Reaching back to your buyer personas, you should have a general idea of where your audience is online. This goes beyond just the platform. If your potential audience is active in a particular subreddit or Facebook group, you should be there as well. Wherever your audience may be, you will need to integrate into their communities.

Engagements within a community will differ from engagements on your profiles. When you are engaging and participating in a community, the last thing you should do is attempt to sell. Answer questions, engage in a venting session, or share articles you think they may find interesting. When you first join a community, you are definitely on a sword’s edge. Dumping links to your site or email list form and commenting links to blogs you wrote in answer to every question will quickly get you shunned. Inconsistency in these communities, much like in posting your page, will not help much either. Pick communities you wish to engage in, and spend as much time as possible in them. Establish yourself as an expert in these communities and someone people can rely on or is at least recognized before just flat out sharing personal content into the groups.

Engaging with your profile is a bit different. Typically, these are a cause of content you directly posted, related to a product or service you sell, or because they seen you in another community and want your help as well. Much of the way you react to these engagements will be similar to how you engage in communities, but the ball is more in your court at this point. You can sell yourself a bit more when interacting with your audience this way. Standard social media etiquette still applies, but you can let your guard down a bit more with these direct interactions and be more personal.

Overall, plan to spend time every week specifically in engagement. Both on your audience’s turf and yours. Build community specific interactions, such as a weekly discussion they have on Twitter that is identified by a specific hashtag, into your engagement and content strategy. Most importantly embed yourself into these communities and be active and present on social media. The worst thing you can do for your brand is leave a comment or message unanswered for a week just to reply and find out that an individual turned to another brand for their question in your absence.

You now have a social media marketing strategy built based on solid and extensive research. It should work right?

Review and Pivot

While you have your social strategy in place, your strategy is far from over. After implementing your strategy, you will need to care and nurture it. Consistently set aside an hour of time at a fixed set of intervals to review your goals and make sure you are still on track.

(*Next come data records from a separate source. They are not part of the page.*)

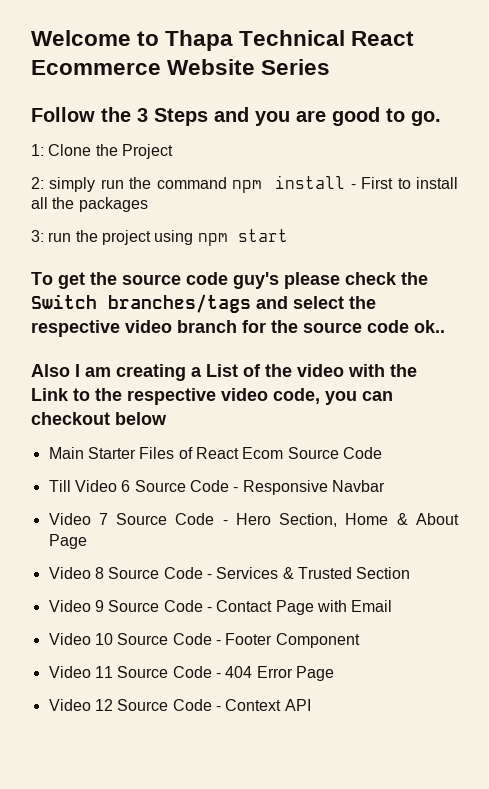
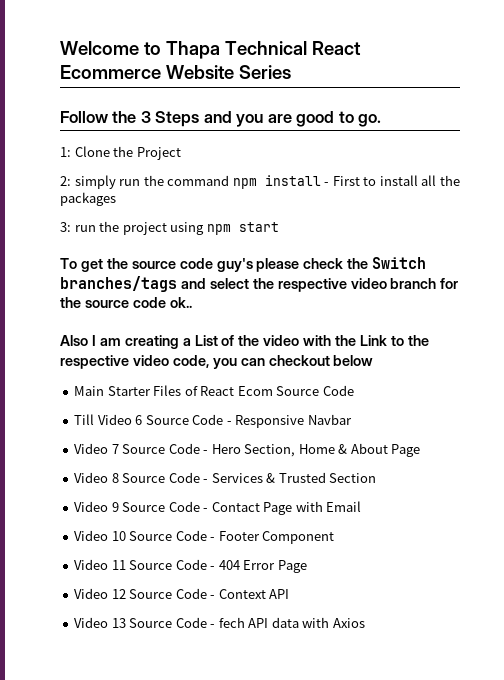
(311, 705) none -> [74,617,365,628] // Video 13 Source Code - fech API data with Axios

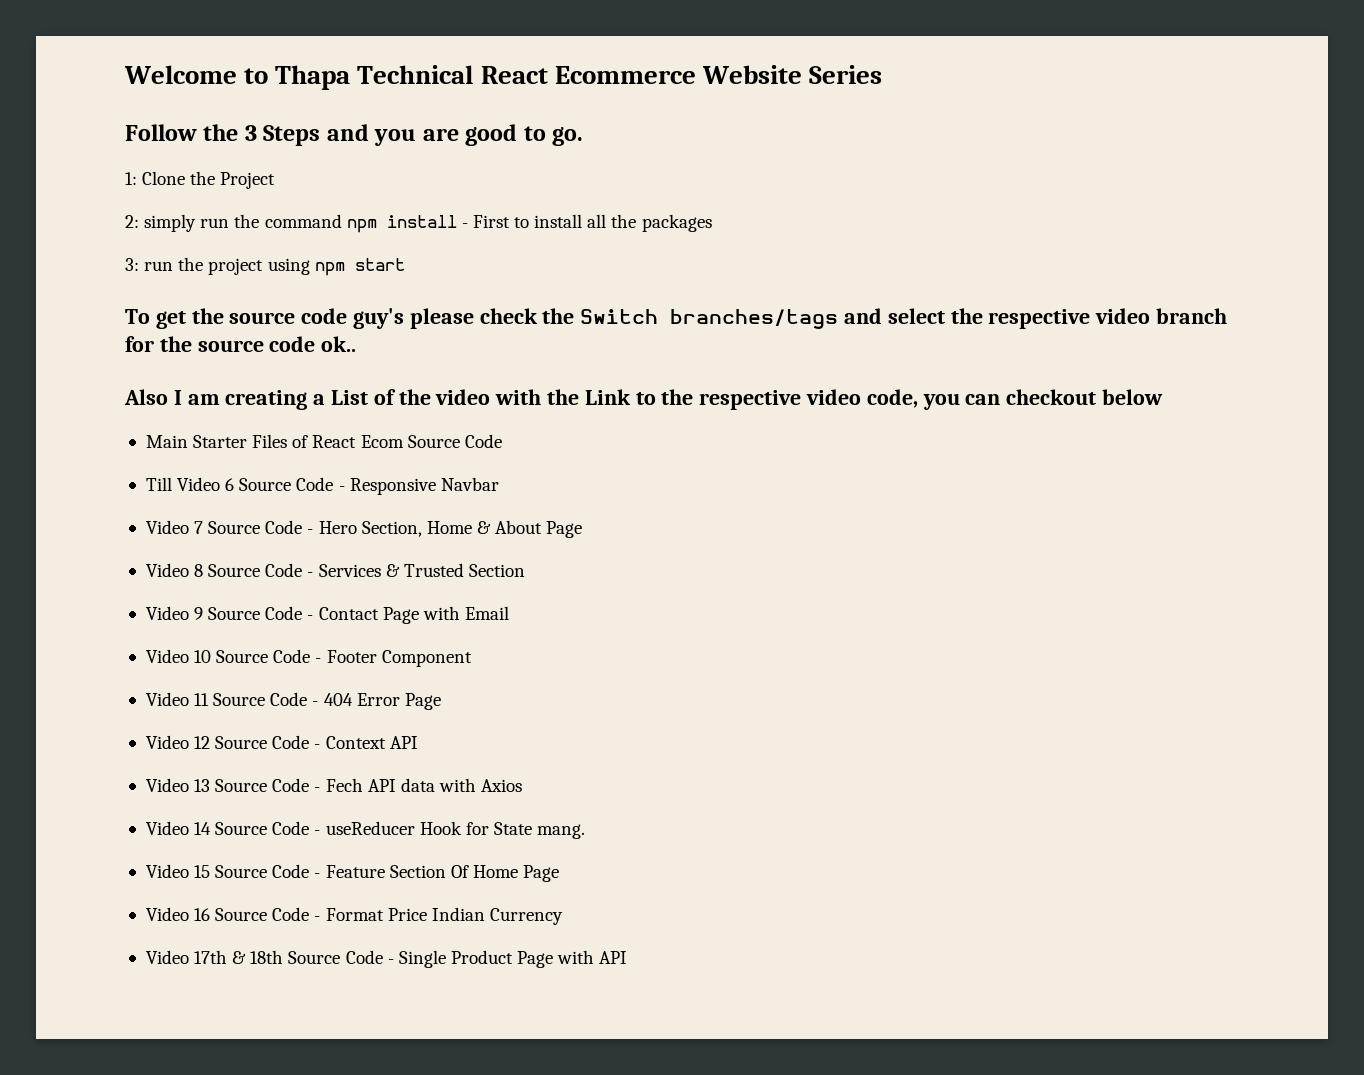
[218,617,245,628] fech -> [325,778,363,792] Fech
(365, 623) none -> [145,821,586,839] [145,864,560,882] [145,907,563,925] [145,950,628,968] // Video 14 Source Code - useReducer Hook for State mang. // Video 15 Source Code - Feature Section Of Home Page // Video 16 Source Code - Format Price Indian Currency // Video 17th & 18th Source Code - Single Product Page with API

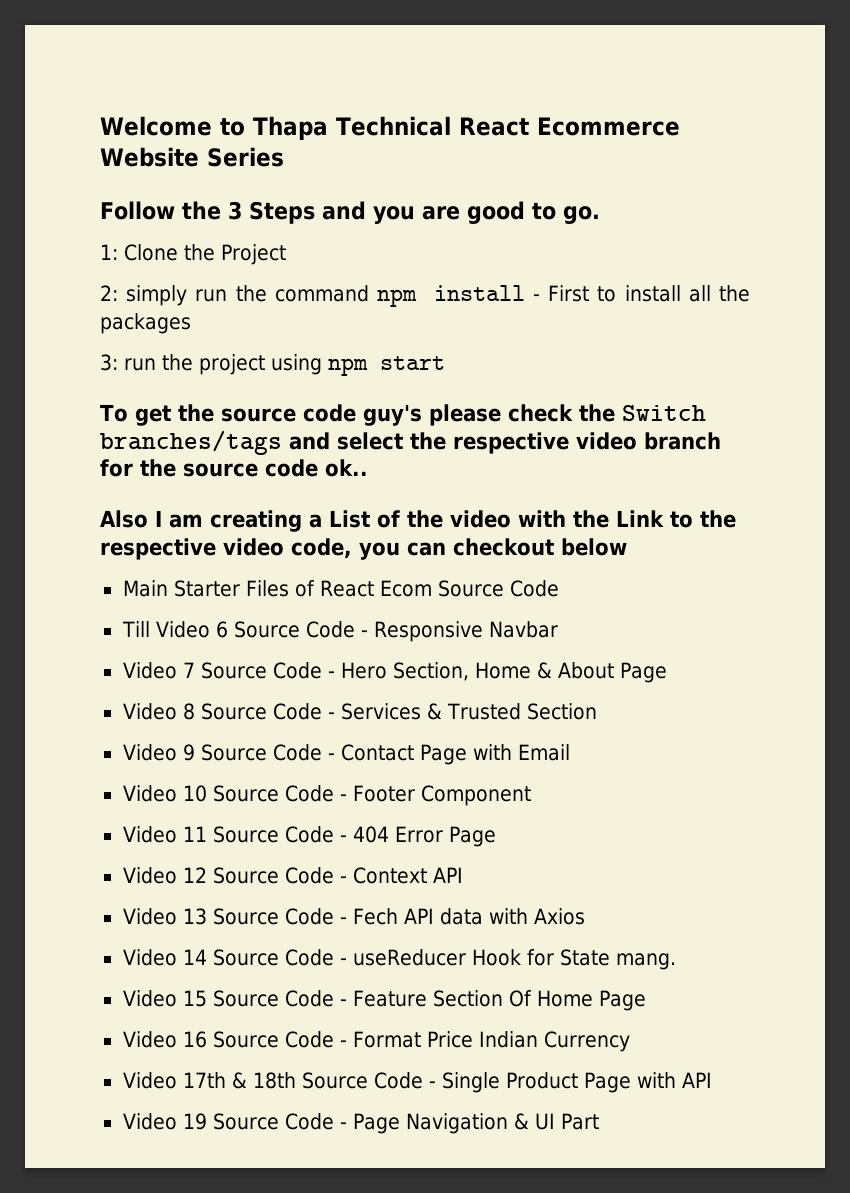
(628, 957) none -> [122,1113,599,1134] // Video 19 Source Code - Page Navigation & UI Part

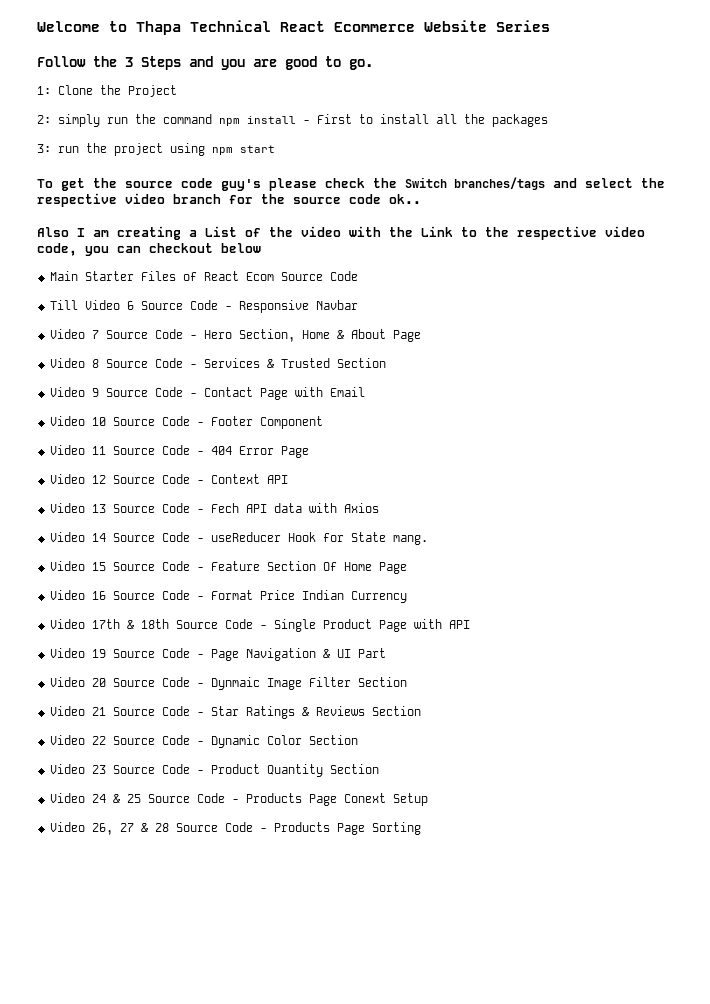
(599, 1121) none -> [49,677,407,690] [49,706,421,719] [49,735,358,748] [49,764,379,777] [49,793,428,806] [49,822,421,835] // Video 20 Source Code - Dynmaic Image Filter Section // Video 21 Source Code - Star Ratings & Reviews Section // Video 22 Source Code - Dynamic Color Section // Video 23 Source Code - Product Quantity Section // Video 24 & 25 Source Code - Products Page Conext Setup // Video 26, 27 & 28 Source Code - Products Page Sorting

Review your metrics, ensure you are still on track for your goals, and that you are still speaking to the appropriate audience. Social media strategy is not an exact science at all. With new apps and products coming out every day, you have to be on top of the latest and greatest. Being able to quickly pivot in social media is key to staying ahead. Jump on new social platforms before other brands do and stay on the latest content trends, even if it means straying from your plan.

If you are loosing audience or even plateauing on certain platforms, explore additional platforms to bring your brands activity up in. Or explore different content to produce that may resonate better with your current audience or expand your brand into a new territory.

Social media marketing is an ever-changing landscape, which will constantly be evolving due to the ever evolving social platforms. Your marketing plan needs to be just as fluid. Using quantitative metrics as well as what you are witnessing in communities and seeing in engagement levels, test and tweak aspects of your plan and find what works for your audience. Establish a plan to quickly and frequently test new ideas, timings, and buyer personas. Strike the balance of discovering new audience members and keeping and further engaging your current audience.

Try to perform social audits quarterly to ensure your marketing plan is still inline with your current social activity. Update, create, or retire buyer personas as needed as well. Overall, when it comes to your social strategy, stay flexible, never put all of your eggs (audience) in one basket (platform), and stay consistent where it matters.